È sempre stato cosí.
Ardeo era sempre curioso, voleva sapere le cose, Delmo invece era un appassionato del quieto vivere e dei piaceri. A lui il perché e il per come non era mai interessato e men che meno adesso che avevano superato i settanta.
“Ardeo, lascia perdere. Cosa vuoi che sia? Sará un pezzo di ferro che brilla.”
“Ma se invece fosse altro?”
“Si, guarda, il tesoro del pirata Barbanera famoso per aver navigato sul Po con i suoi tesori. Muoviti che dobbiamo aggiustare la passarella.”
“Delmo sei il solito guastafeste.”
 
Ardeo non riesce a dimenticare quel baluginio nel letto del fiume. Ci ha pensato tutto il giorno mentre piallava le assi e anche adesso che aspetta la cena, oggi tocca a Delmo cucinare, la curiosità lo divora.
“Delmo, allora domattina andiamo a guardare?”
“A guardare cosa?”
“Quella roba che brilla nel fiume.”
“Ma lascia perdere che c’abbiamo da fare.”
Davanti alla minestra continuano a battibeccare come facevano fin da ragazzini.
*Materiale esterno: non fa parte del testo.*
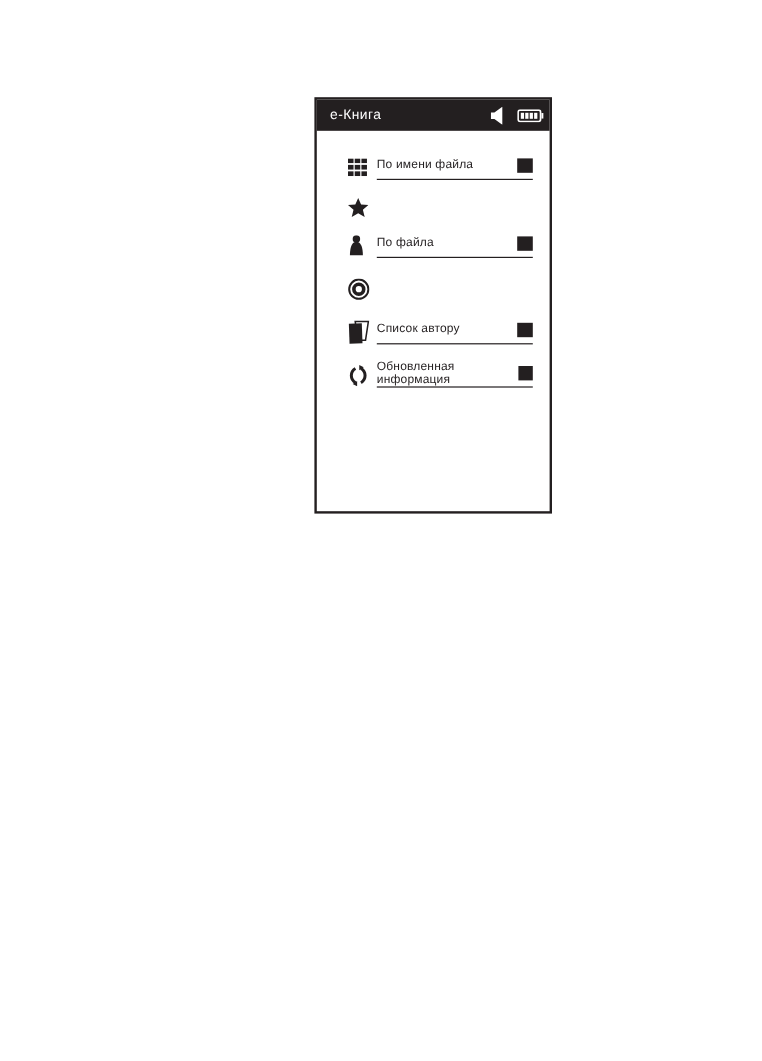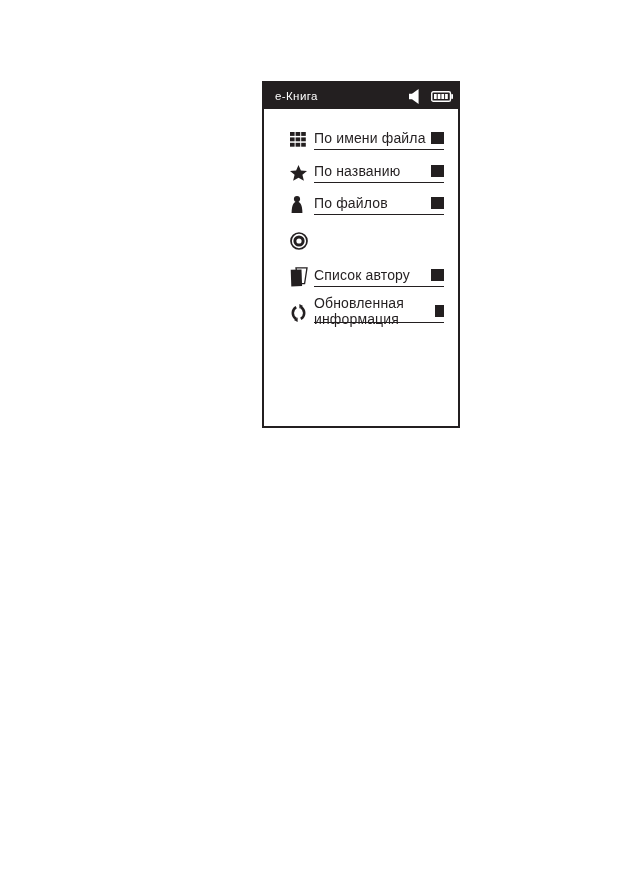"По имени файла" .label { font-size: 14px -> 10px }
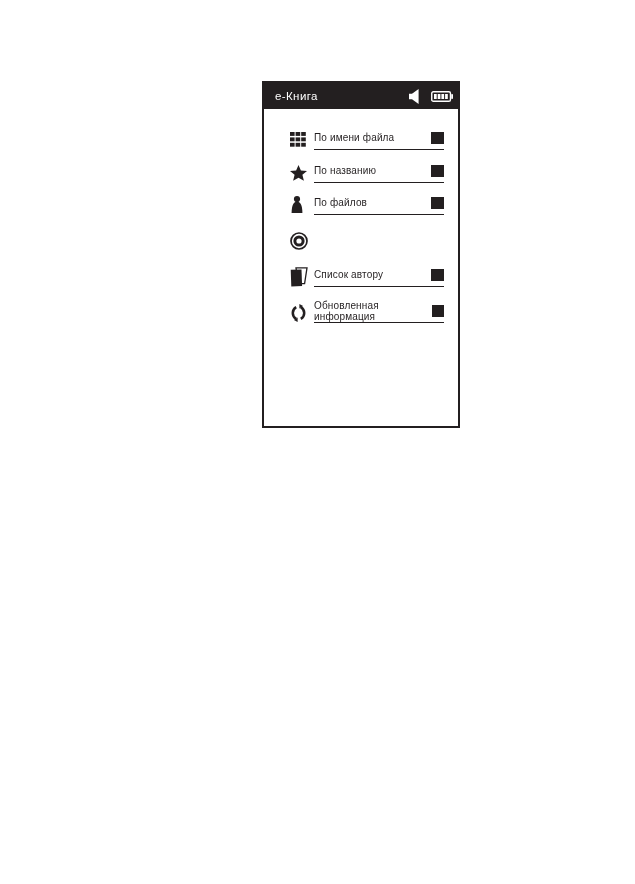"По названию" span.row-main { html: <span> <span>По названию</span> <span></span> </span> -> none }
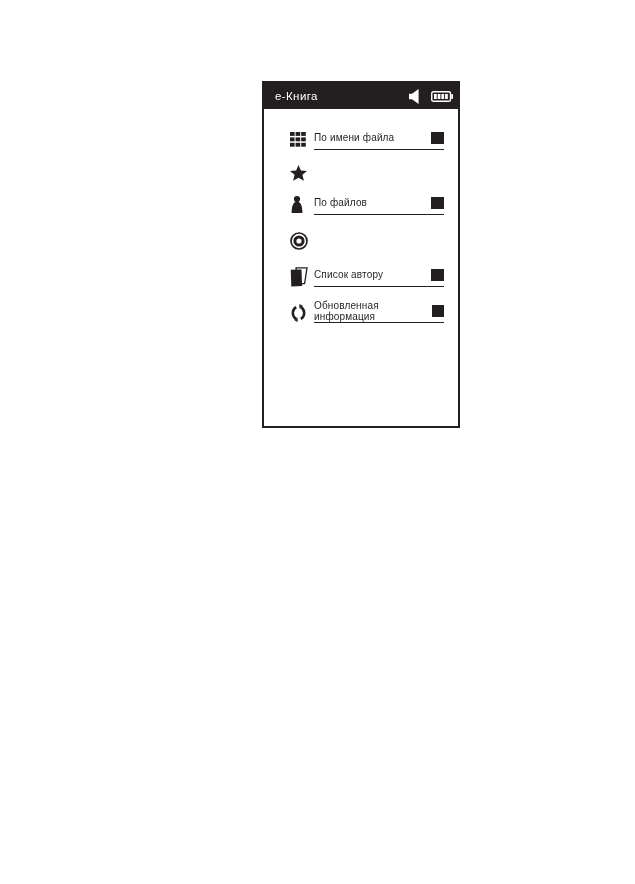"По файлов" span.label { text: файлов -> файла }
Per un momento Ardeo viene colto da una struggente nostalgia per sua moglie, Vivilda. Lei non lo voleva Delmo in casa. Diceva sempre che era un ubriacone scapestrato e da vecchio ancora più insopportabile. Secondo lei avrebbe dovuto farsi una famiglia invece di correre la cavallina per tutta l’Italia, e adesso che era anziano, solo e squattrinato dovevano farsene carico loro.
La verità la sapeva anche Ardeo. Pure Vivilda aveva ceduto al fascino di Delmo e non gli aveva mai perdonato di essere sparito dopo averla avuta sotto al gelso. Quante ore aveva passato a consolarla, settimane e mesi a farle compagnia, finché si era accorta che lui l’amava con tutto sé stesso e che lei poteva ricambiarlo. Si erano sposati e, pur senza figli, erano stati felici. Continuava ad amarla nonostante il fatto che lei una bella sera fosse scomparsa nella nebbia senza dire una parola di addio.
 
Di nuovo pedalano sull’argine verso il casone, Ardeo cerca quella cosa con gli occhi. Non la trova più.
“Delmo, hai visto che quella roba non c’è più?”
“Se la sarà presa qualcuno.”
“Si, ma chi? Ieri sera c’era ancora. Chi è che va di notte a prendere le robe nel fiume?”
“Un cacciatore o quelli che vanno a vedere gli uccelli.”
“Allora però doveva essere una cosa interessante altrimenti mica se la portavano.”
“Ardeo, piantala! Hai davvero rotto con questa storia!”
“Delmo sarai mica stato tu, vero?”
“Ma che dici?”
“Ti ho sentito stanotte che camminavi per la casa, magari sei uscito a prendere quella cosa là solo per farmi dispetto.”
“Come no. Si chiama prostata quella roba là e mi ha fatto andare fino al bagno un paio di volte. E poi figurati se ce l’avrei fatta da solo e di notte.”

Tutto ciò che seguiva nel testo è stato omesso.